-->








Suara Buruh Migran Hongkong, Bisakah Pengaruhi Hasil Pilpres 2019

15 April, 2019, 22.05 WIB Last Updated 2019-04-15T15:05:15Z
Kesadaran politik di antara pekerja domestik dalam Pilpres 2019 lebih tinggi dari sebelumnya. Mereka juga lebih mengetahui tentang hak-hak buruh, dengan laporan yang diajukan di konsulat melampaui 1.300 tahun 2018, menurut konsulat jenderal. Saat ini diperkirakan ada 180 ribu WNI di Hong Kong, 165 ribu dari mereka adalah pekerja rumah tangga.
Oleh: Raquel Carvalho (South China Morning Post)
Ketika sekitar 192 juta rakyat Indonesia bersiap memberikan suara pada hari Rabu, 17 April dalam Pilpres 2019, para pekerja migran Indonesia telah lebih dulu memilih antara kandidat presiden petahana Joko "Jokowi" Widodo dan capres oposisi Prabowo Subianto.
Di Hong Kong saja, 180.000 warga negara Indonesia telah terdaftar untuk memberikan suara dalam Pilpres 2019. Sebanyak 54.000 orang di antara mereka telah mengonfirmasi keinginan mereka untuk memilih. Beberapa orang telah mengirimkan suara mereka melalui surat dan sebagian besar berencana untuk mendatangi tiga tempat pemungutan suara yang didirikan di seluruh kota hari Minggu (14/4).
Konsulat Jenderal Indonesia di Hong Kong, Tri Tharyat, mengharapkan jumlah pemilih dalam Pilpres 2019 kali ini akan jauh lebih tinggi daripada Pilpres 2014.
"Kesadaran politik lebih besar saat ini," tutur Tri Tharyat, dilansir dari South China Morning Post, Senin (15/4). "Dan, kedua, keinginan untuk berkontribusi dalam proses politik juga lebih tinggi. Itu yang saya perhatikan sejak tahun lalu."
Pada Pilpres 2014, hanya kurang dari 20 persen pemilih yang memenuhi syarat di Hong Kong mengikuti pemungutan suara. Tahun 2019, tempat pemungutan suara (TPS) tersedia di tiga lokasi, Yuen Long, Tsim Sha Tsui, dan Wan Chai, dibuka hari Minggu (14/4), hari libur bagi sebagian besar pekerja domestik yang tinggal di kota. Sekitar sembilan juta warga negara Indonesia yang tinggal di luar negeri membentuk komunitas yang lebih besar dari populasi sebagian besar provinsi di Indonesia.

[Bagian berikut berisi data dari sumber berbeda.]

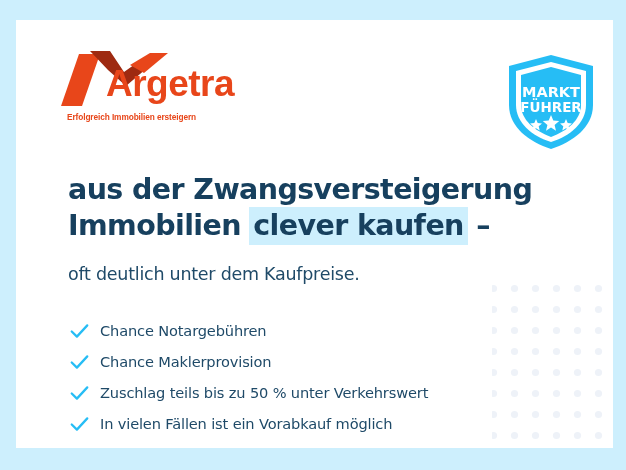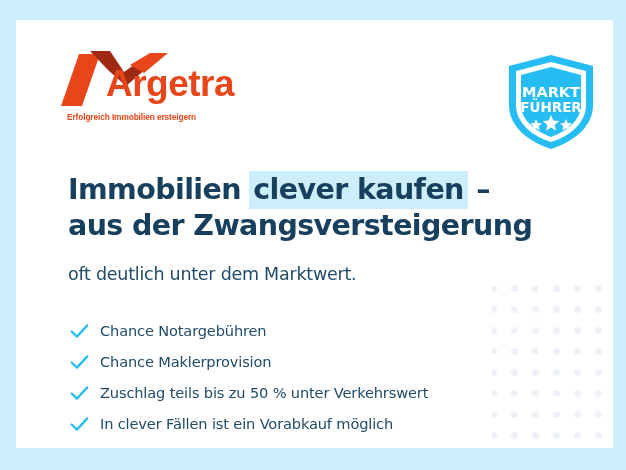--- a/index.html
+++ b/index.html
@@ -193,28 +193,28 @@
       <text class="badge-label" x="46" y="59" font-size="13.5" text-anchor="middle">FÜHRER</text>
 
       <g>
         <polygon fill="#ffffff" points="31,66 32.7,70.1 37,70.4 33.7,73.3 34.7,77.6 31,75.2 27.3,77.6 28.3,73.3 25,70.4 29.3,70.1"></polygon>
         <polygon fill="#ffffff" points="46,62 48.3,67.6 54.2,68 49.6,71.9 51,77.8 46,74.5 41,77.8 42.4,71.9 37.8,68 43.7,67.6"></polygon>
         <polygon fill="#ffffff" points="61,66 62.7,70.1 67,70.4 63.7,73.3 64.7,77.6 61,75.2 57.3,77.6 58.3,73.3 55,70.4 59.3,70.1"></polygon>
       </g>
     </svg>
 
     <h1 id="headline">
+      <span class="hl-line">aus der Zwangsversteigerung</span>
       <span class="hl-line">
         <span>Immobilien </span><span class="hl-mark">clever kaufen</span><span> –</span>
       </span>
-      <span class="hl-line">aus der Zwangsversteigerung</span>
     </h1>
 
     <p id="subheadline">
-      <span class="sub-line">oft deutlich unter dem Marktwert.</span>
+      <span class="sub-line">oft deutlich unter dem Kaufpreise.</span>
     </p>
 
     <ul id="benefits" style="list-style:none;margin:0;padding:0;">
       <li class="benefit-row">
         <span class="benefit-check">
           <svg viewBox="0 0 22 18" width="19" height="16" aria-hidden="true">
             <path d="M2 9.5 L8 15.5 L20 2.5" fill="none" stroke="#26bdf5" stroke-width="2.6" stroke-linecap="round" stroke-linejoin="round"></path>
           </svg>
         </span>
         <span class="benefit-text">Chance Notargebühren</span>
@@ -234,18 +234,18 @@
           </svg>
         </span>
         <span class="benefit-text">Zuschlag teils bis zu 50 % unter Verkehrswert</span>
       </li>
       <li class="benefit-row">
         <span class="benefit-check">
           <svg viewBox="0 0 22 18" width="19" height="16" aria-hidden="true">
             <path d="M2 9.5 L8 15.5 L20 2.5" fill="none" stroke="#26bdf5" stroke-width="2.6" stroke-linecap="round" stroke-linejoin="round"></path>
           </svg>
         </span>
-        <span class="benefit-text">In clever Fällen ist ein Vorabkauf möglich</span>
+        <span class="benefit-text">In vielen Fällen ist ein Vorabkauf möglich</span>
       </li>
     </ul>
 
   </div>
 </div>
 
 </body></html>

Ini adalah tugas terakhir bagi konsulat jenderal Tri Tharyat di Hong Kong, karena ia akan meninggalkan kota akhir bulan April 2019 karena akan menggantikan sebagai duta besar Indonesia di Kuwait. Masa jabatannya di Hong Kong, yang dimulai tahun 2016, ditandai oleh beberapa kontroversi, termasuk dakwaan terhadap seorang mantan bankir Inggris yang telah membunuh dua warga Indonesia di kota itu dan berita yang menghubungkan pekerja domestik di Hong Kong dengan ISIS.
Konsulat Jenderal Indonesia di Hong Kong Tri Tharyat akan meninggalkan jabatannya pada akhir bulan April 2o19. (Foto: David Wong)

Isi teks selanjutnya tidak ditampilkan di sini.